Work required - Exactly as written, reproduce the lines from the beginning of the data through the line containing "[15,794,329,813] Liberty Biberty"; the pictures are not reproduced.

Raw data -
··········
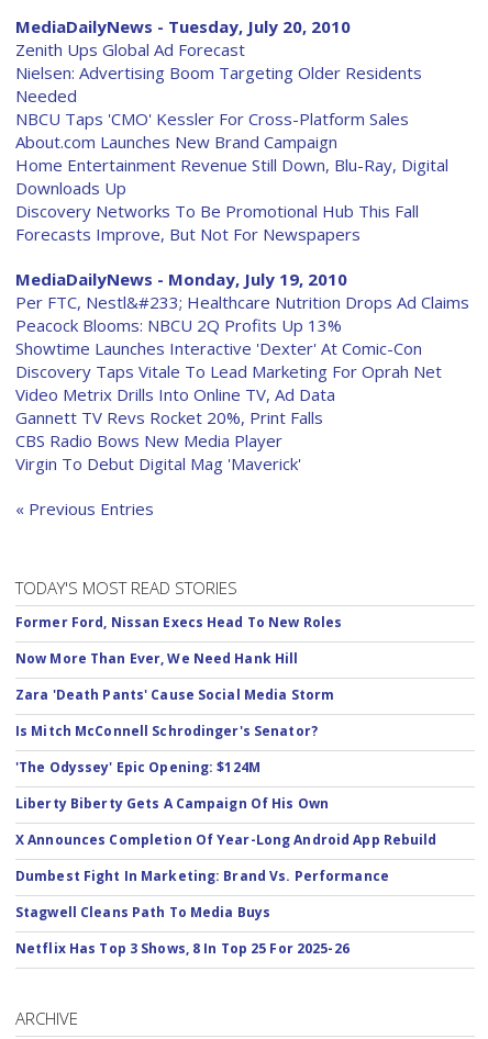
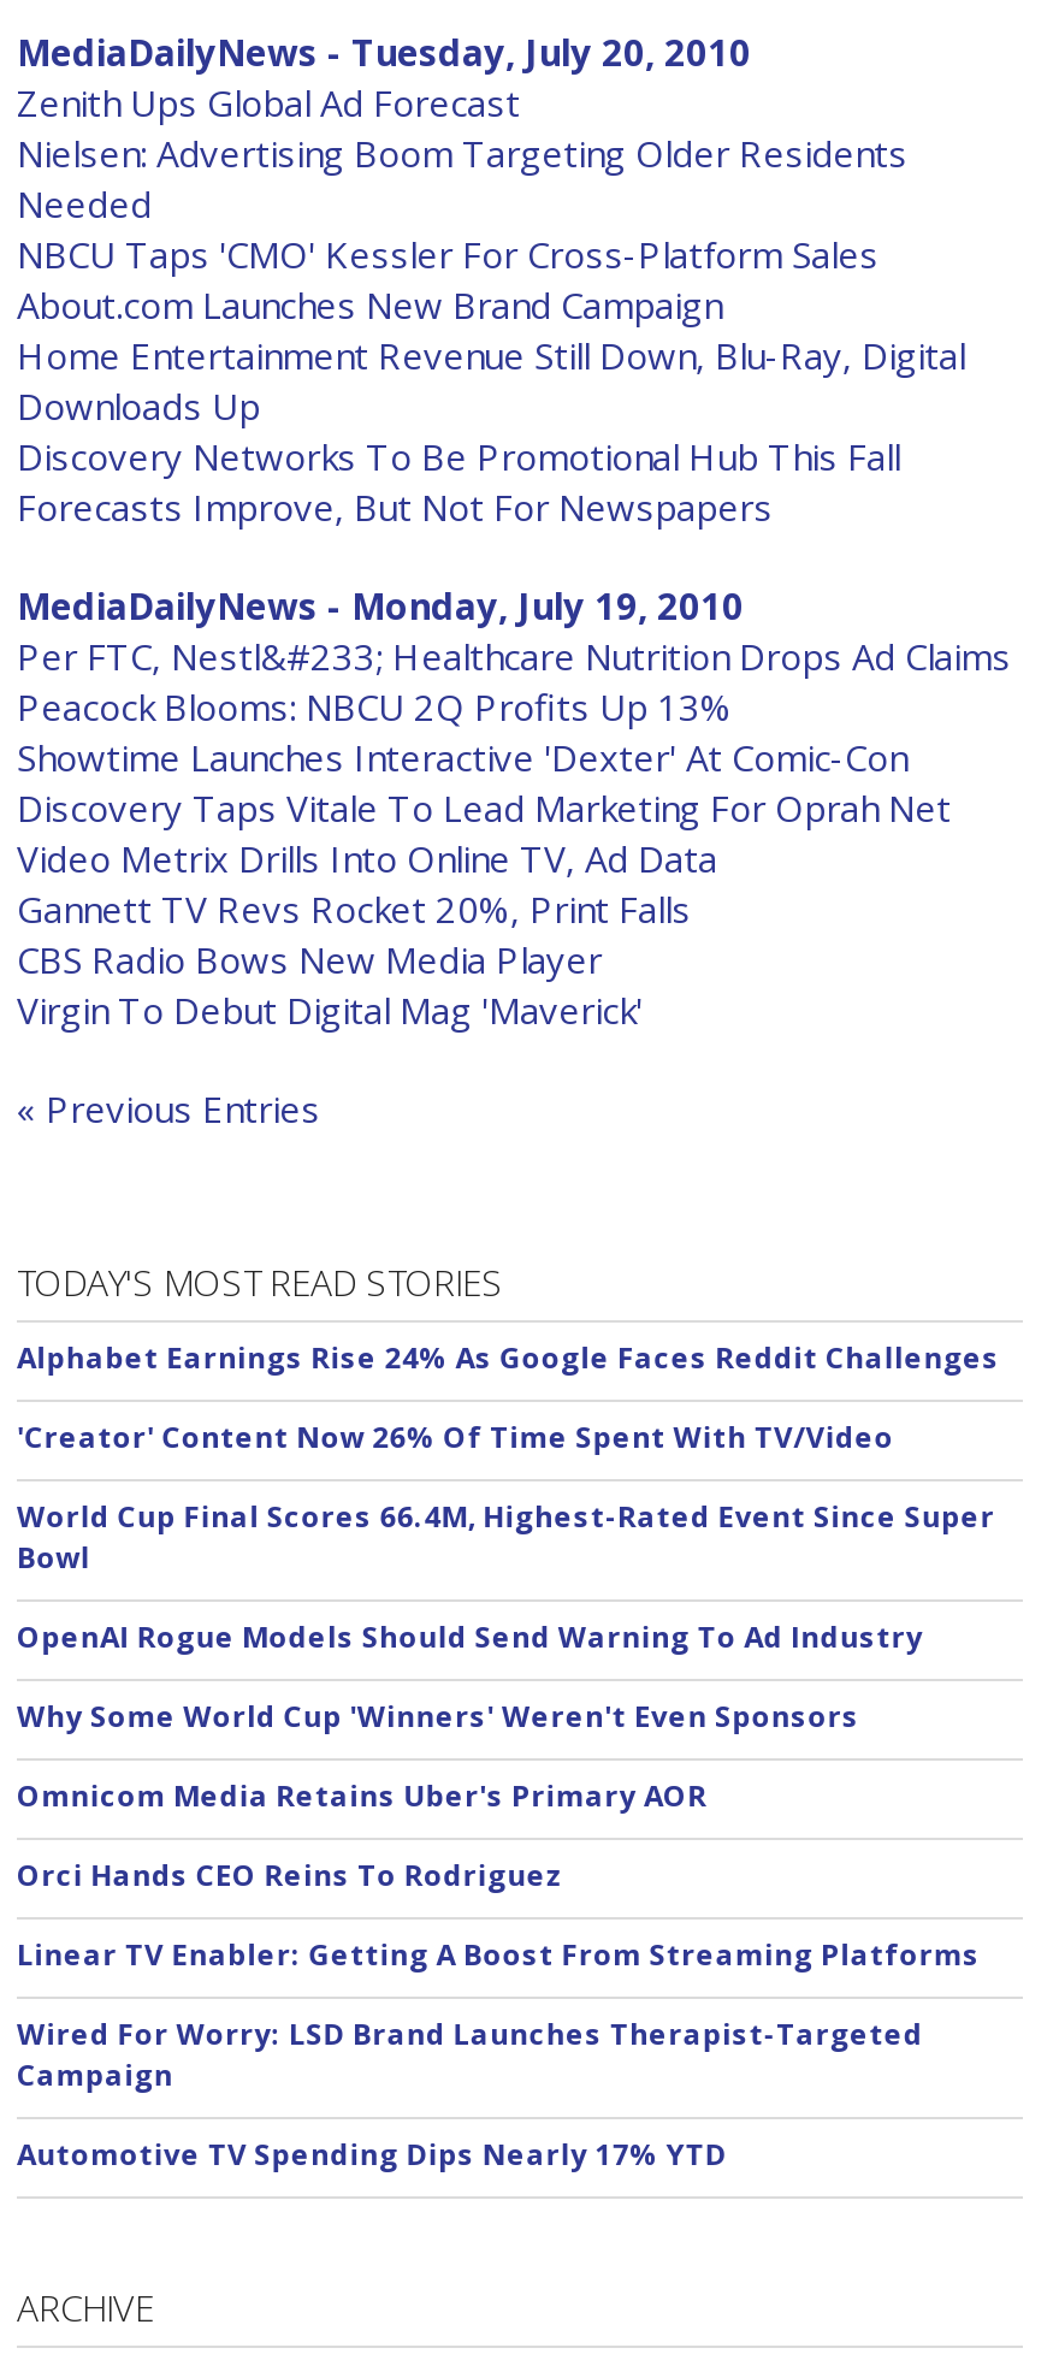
[15,613,342,632] Former Ford, Nissan Execs Head To New Roles -> [17,1337,999,1378] Alphabet Earnings Rise 24% As Google Faces Reddit Challenges
[15,649,298,668] Now More Than Ever, We Need Hank Hill -> [17,1416,894,1457] 'Creator' Content Now 26% Of Time Spent With TV/Video
[15,685,334,704] Zara 'Death Pants' Cause Social Media Storm -> [17,1496,995,1578] World Cup Final Scores 66.4M, Highest-Rated Event Since Super | Bowl
[15,722,318,740] Is Mitch McConnell Schrodinger's Senator? -> [17,1616,923,1657] OpenAI Rogue Models Should Send Warning To Ad Industry
[15,758,260,777] 'The Odyssey' Epic Opening: $124M -> [17,1696,859,1737] Why Some World Cup 'Winners' Weren't Even Sponsors
[15,794,329,813] Liberty Biberty Gets A Campaign Of His Own -> [17,1775,707,1816] Omnicom Media Retains Uber's Primary AOR
[15,830,437,849] X Announces Completion Of Year-Long Android App Rebuild -> [17,1855,563,1895] Orci Hands CEO Reins To Rodriguez
[15,867,389,885] Dumbest Fight In Marketing: Brand Vs. Performance -> [17,1934,980,1975] Linear TV Enabler: Getting A Boost From Streaming Platforms
[15,903,270,921] Stagwell Cleans Path To Media Buys -> [17,2013,923,2095] Wired For Worry: LSD Brand Launches Therapist-Targeted | Campaign
[15,939,349,958] Netflix Has Top 3 Shows, 8 In Top 25 For 2025-26 -> [17,2134,727,2175] Automotive TV Spending Dips Nearly 17% YTD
··········
Response to the task -
[15,613,342,632] Former Ford, Nissan Execs Head To New Roles -> [17,1337,999,1378] Alphabet Earnings Rise 24% As Google Faces Reddit Challenges
[15,649,298,668] Now More Than Ever, We Need Hank Hill -> [17,1416,894,1457] 'Creator' Content Now 26% Of Time Spent With TV/Video
[15,685,334,704] Zara 'Death Pants' Cause Social Media Storm -> [17,1496,995,1578] World Cup Final Scores 66.4M, Highest-Rated Event Since Super | Bowl
[15,722,318,740] Is Mitch McConnell Schrodinger's Senator? -> [17,1616,923,1657] OpenAI Rogue Models Should Send Warning To Ad Industry
[15,758,260,777] 'The Odyssey' Epic Opening: $124M -> [17,1696,859,1737] Why Some World Cup 'Winners' Weren't Even Sponsors
[15,794,329,813] Liberty Biberty Gets A Campaign Of His Own -> [17,1775,707,1816] Omnicom Media Retains Uber's Primary AOR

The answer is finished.